Image: Graduating students at the UNSW Campus Bible Study Mid-Year Conference. Photo courtesy Cath Miers.

 

William L. Peirson & Carl Matthei

 

When it comes to personal formation, the few short years spent at university punch well above their weight. It is crucial at this time that spiritual formation is not neglected.

***

Coming to university for the first time is an exhilarating experience. For many students, much of the excitement of the final year of high school is the commencement of the road to independence that begins with university life.

It can be a time of anxiety as well. Those of us who have experienced undergraduate university life may recall being astonished by the required learning rate, which completely outstripped our school experience. We were confronted by the initiative required for us to succeed at our studies. At the same time, we were invigorated by opportunities for personal development and intellectual exploration that we had never imagined existed.

If the young person leaves home to attend university, it may be the first time they step outside the immediate influence of their caring family.
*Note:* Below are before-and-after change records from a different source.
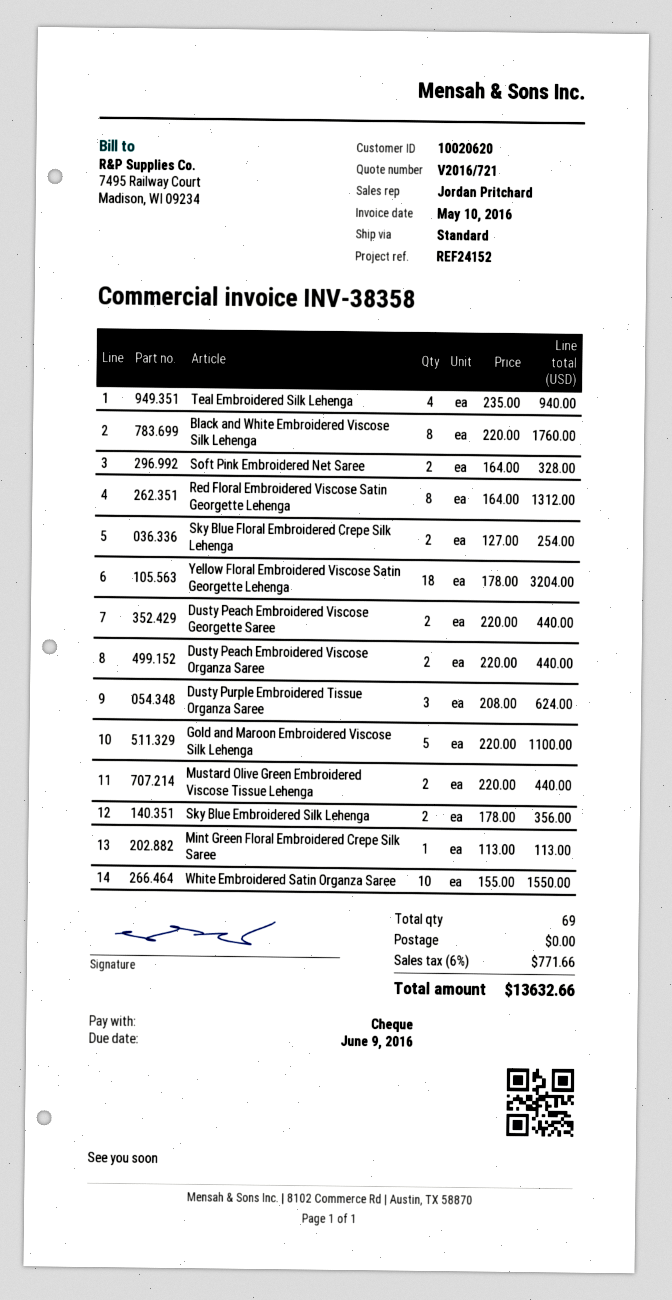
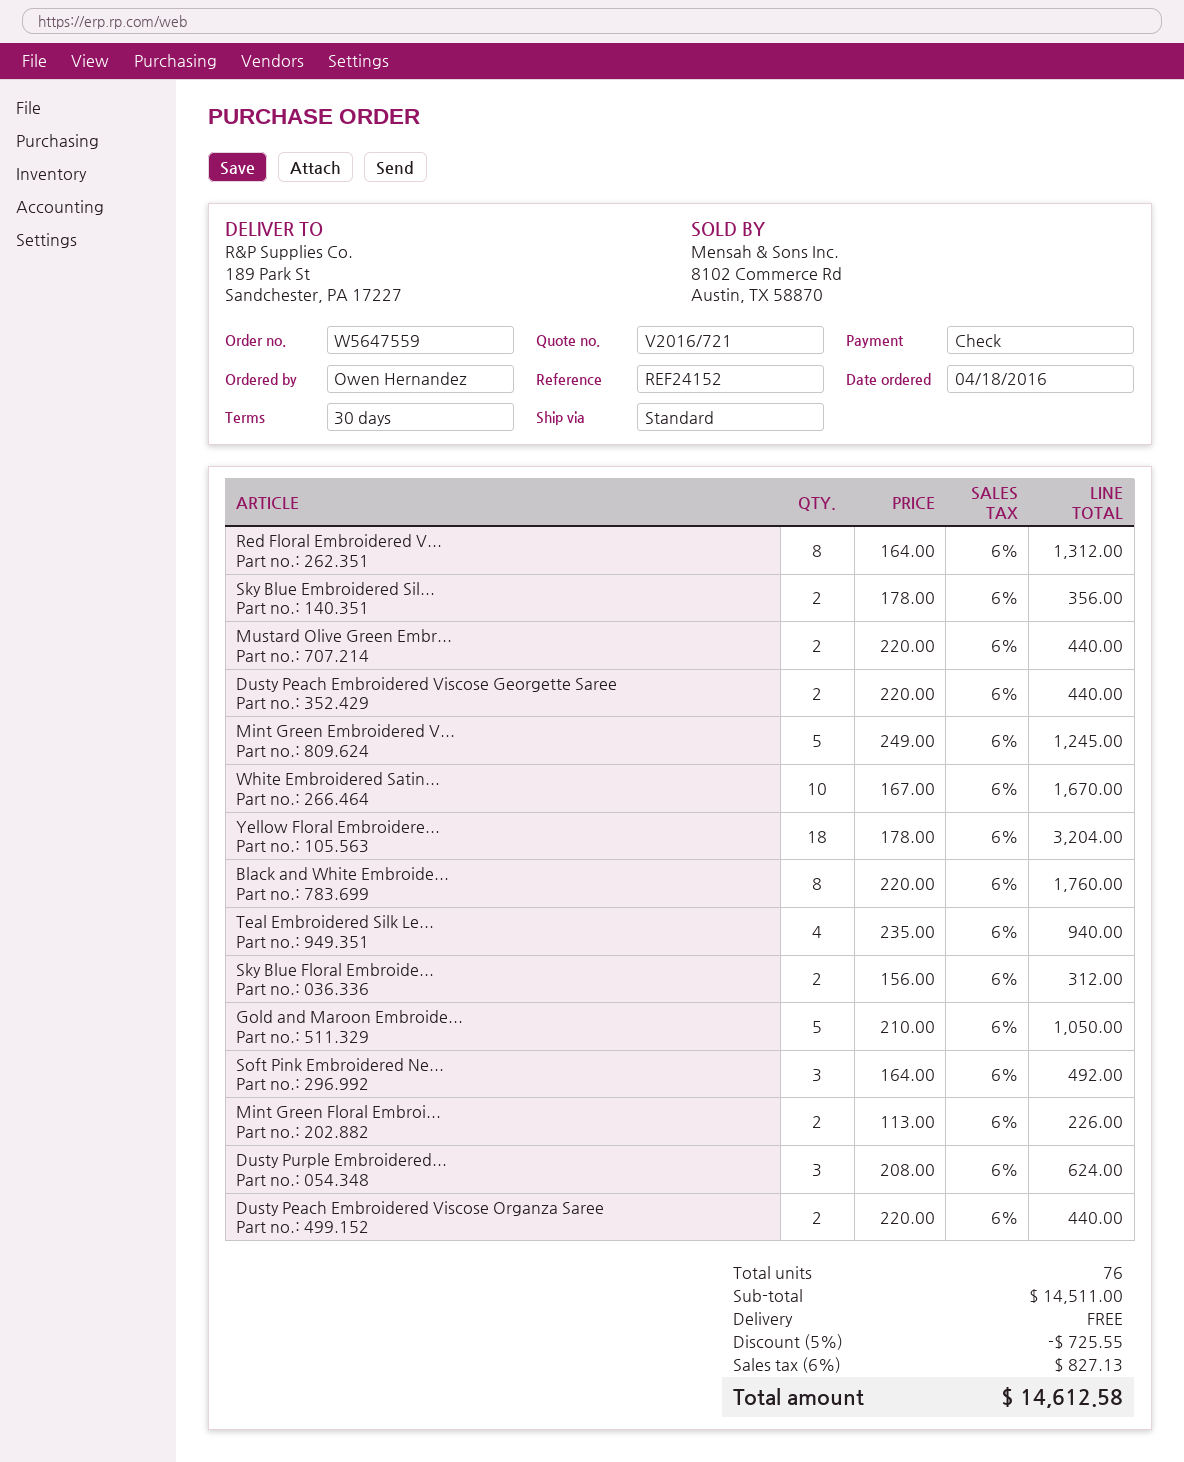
Soft Pink Embroidered Net Saree: 2 x 164.00 = 328.00 -> 3 x 164.00 = 492.00
Sky Blue Floral Embroidered Crepe Silk Lehenga: 2 x 127.00 = 254.00 -> 2 x 156.00 = 312.00
Gold and Maroon Embroidered Viscose Silk Lehenga: 5 x 220.00 = 1100.00 -> 5 x 210.00 = 1050.00
Mint Green Floral Embroidered Crepe Silk Saree: 1 x 113.00 = 113.00 -> 2 x 113.00 = 226.00
White Embroidered Satin Organza Saree: 10 x 155.00 = 1550.00 -> 10 x 167.00 = 1670.00
Mint Green Embroidered V...: none -> 5 x 249.00 = 1245.00
total quantity: 69 -> 76
discount: none -> 5% = 725.55
tax: 6% = 771.66 -> 6% = 827.13
total: 13632.66 -> 14612.58

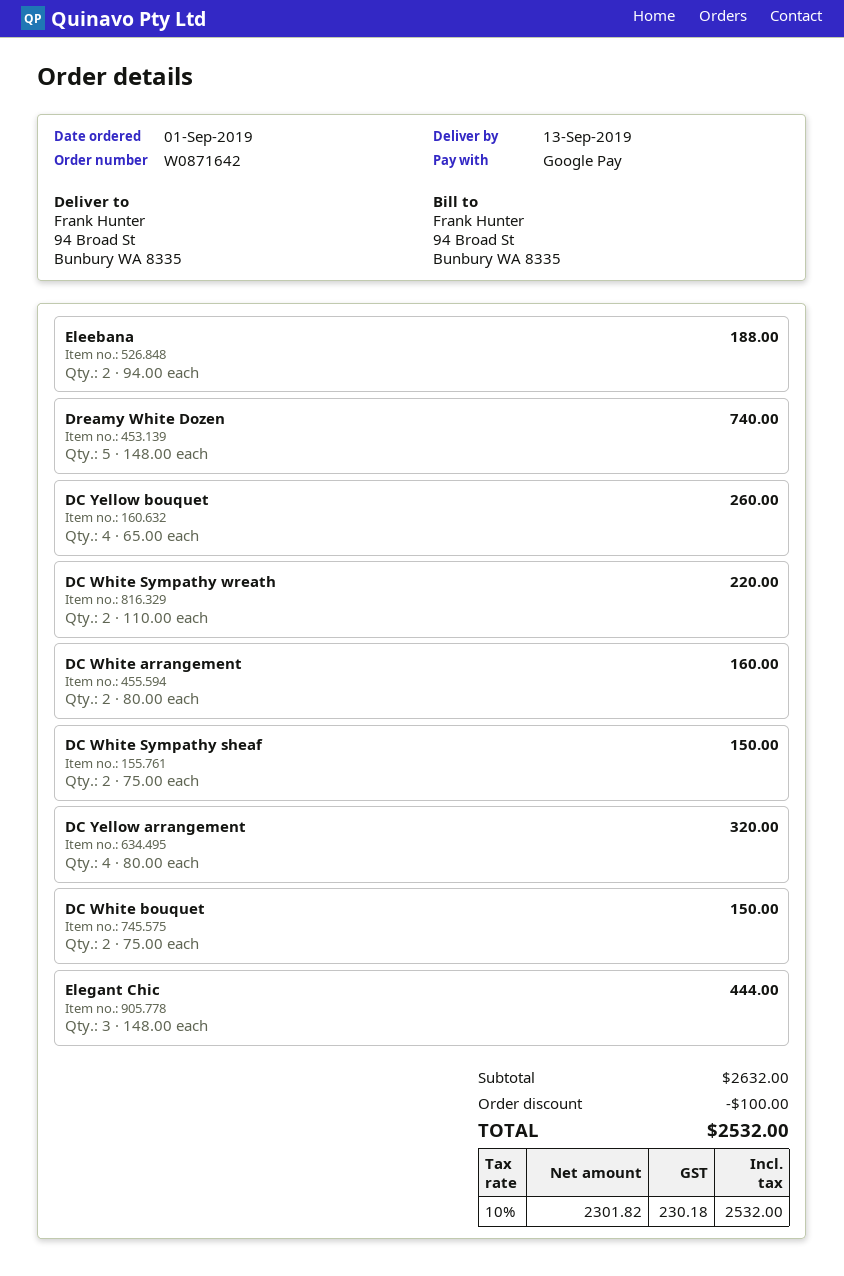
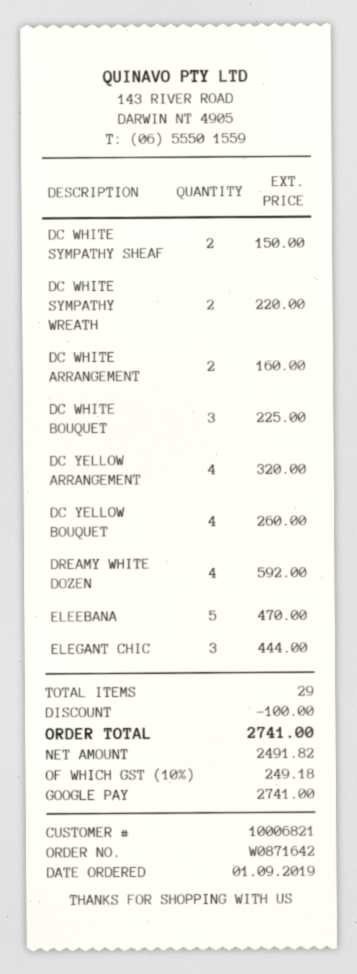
Eleebana: 2 for 188.00 -> 5 for 470.00
Dreamy White Dozen: 5 for 740.00 -> 4 for 592.00
DC White bouquet: 2 for 150.00 -> 3 for 225.00
net: 2301.82 -> 2491.82
tax: 10% = 230.18 -> 10% = 249.18
total: 2532.00 -> 2741.00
For parents left behind, there may be feelings of loss. Families tend to be heavily invested in their nurture: not just their physical nurture but their spiritual development as well.

We who work in university environments should be asking the question, ‘How can spiritual nurture best continue at university?’
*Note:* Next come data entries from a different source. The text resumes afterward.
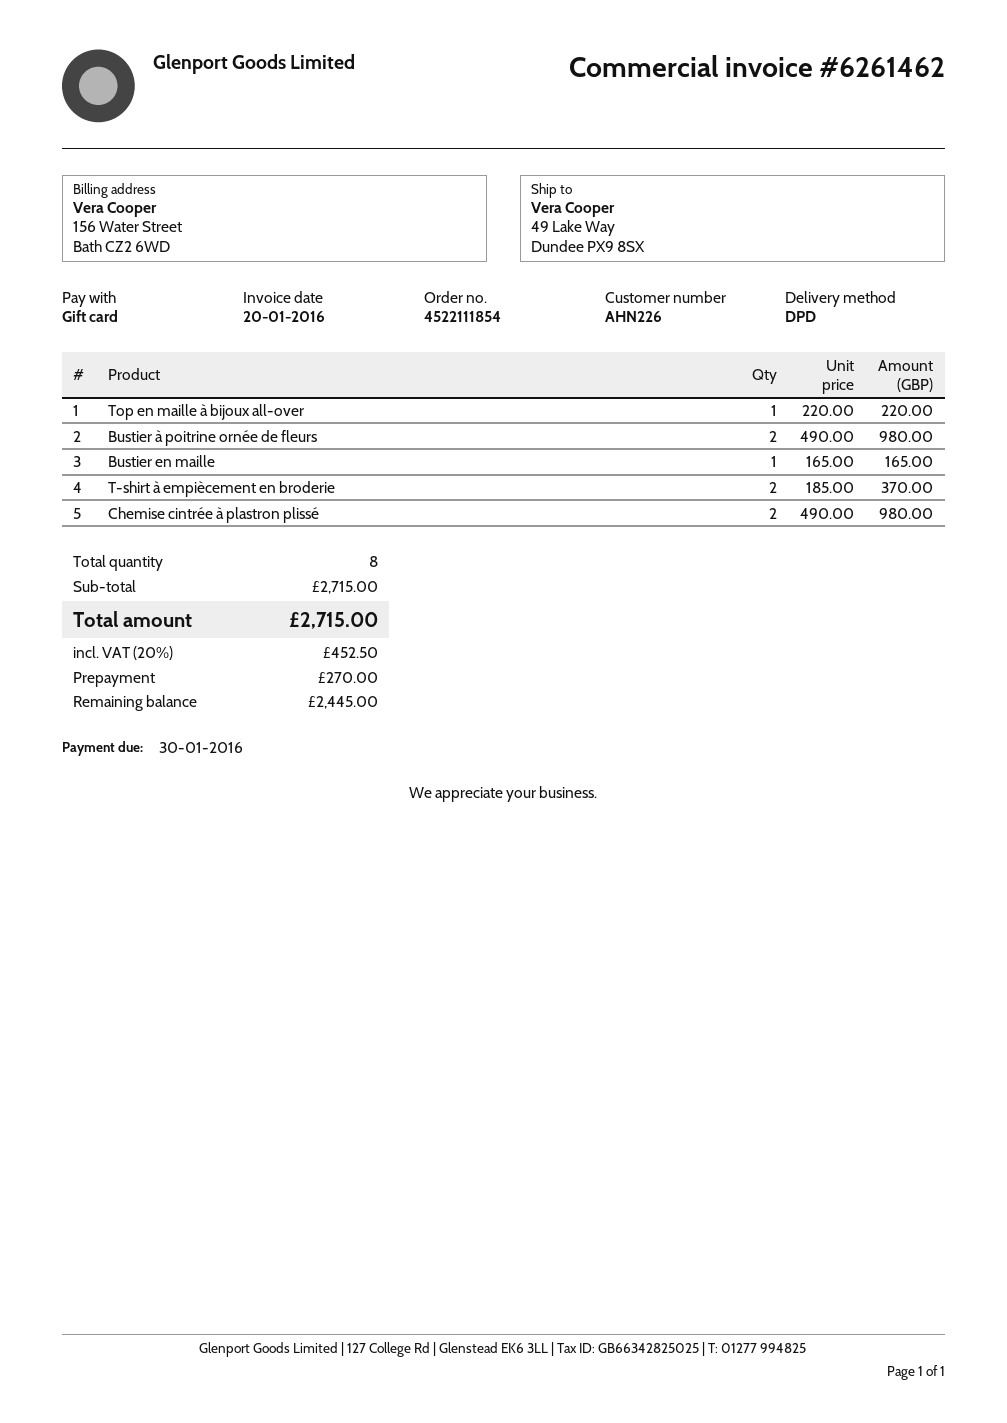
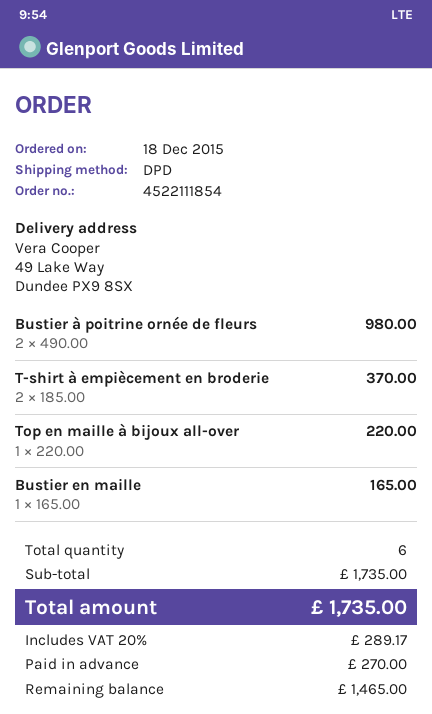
Chemise cintrée à plastron plissé: 2 x 490.00 = 980.00 -> none
total quantity: 8 -> 6
subtotal: 2715.00 -> 1735.00
tax: 20% = 452.50 -> 20% = 289.17
total: 2715.00 -> 1735.00
balance: 2445.00 -> 1465.00

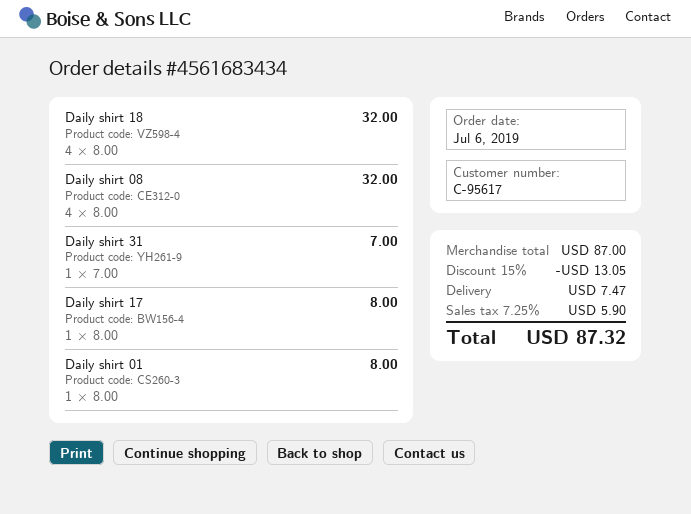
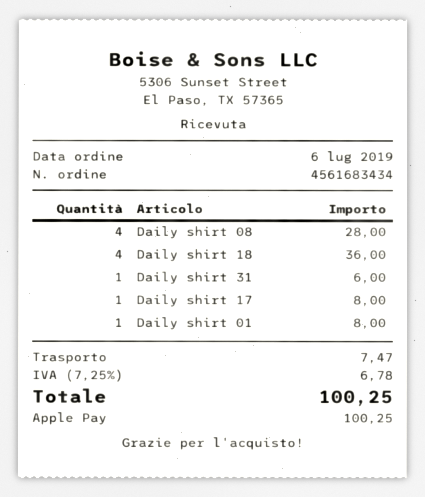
Daily shirt 18: 4 for 32.00 -> 4 for 36.00
Daily shirt 08: 4 for 32.00 -> 4 for 28.00
Daily shirt 31: 1 for 7.00 -> 1 for 6.00
discount: 15% = 13.05 -> none
tax: 7.25% = 5.90 -> 7.25% = 6.78
total: 87.32 -> 100.25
University leaders of past centuries would have found this a bizarre question. Questions of faith and questions of intellect walked hand in hand as the original universities, emerging from the monasteries of the Middle Ages, explored the idea of universal learning and education. Indeed, of those universities that lead the international leader boards today, most were originally established as Christian institutions.[1]

The last 300 years have seen such religious considerations within university life pushed to the margins. There have been two notable responses to this shift. First, theological education has become the domain of specialist teaching colleges. Secondly, some Christians have established explicitly Christian universities or have expanded the scope of theological colleges to embrace allied fields.[2]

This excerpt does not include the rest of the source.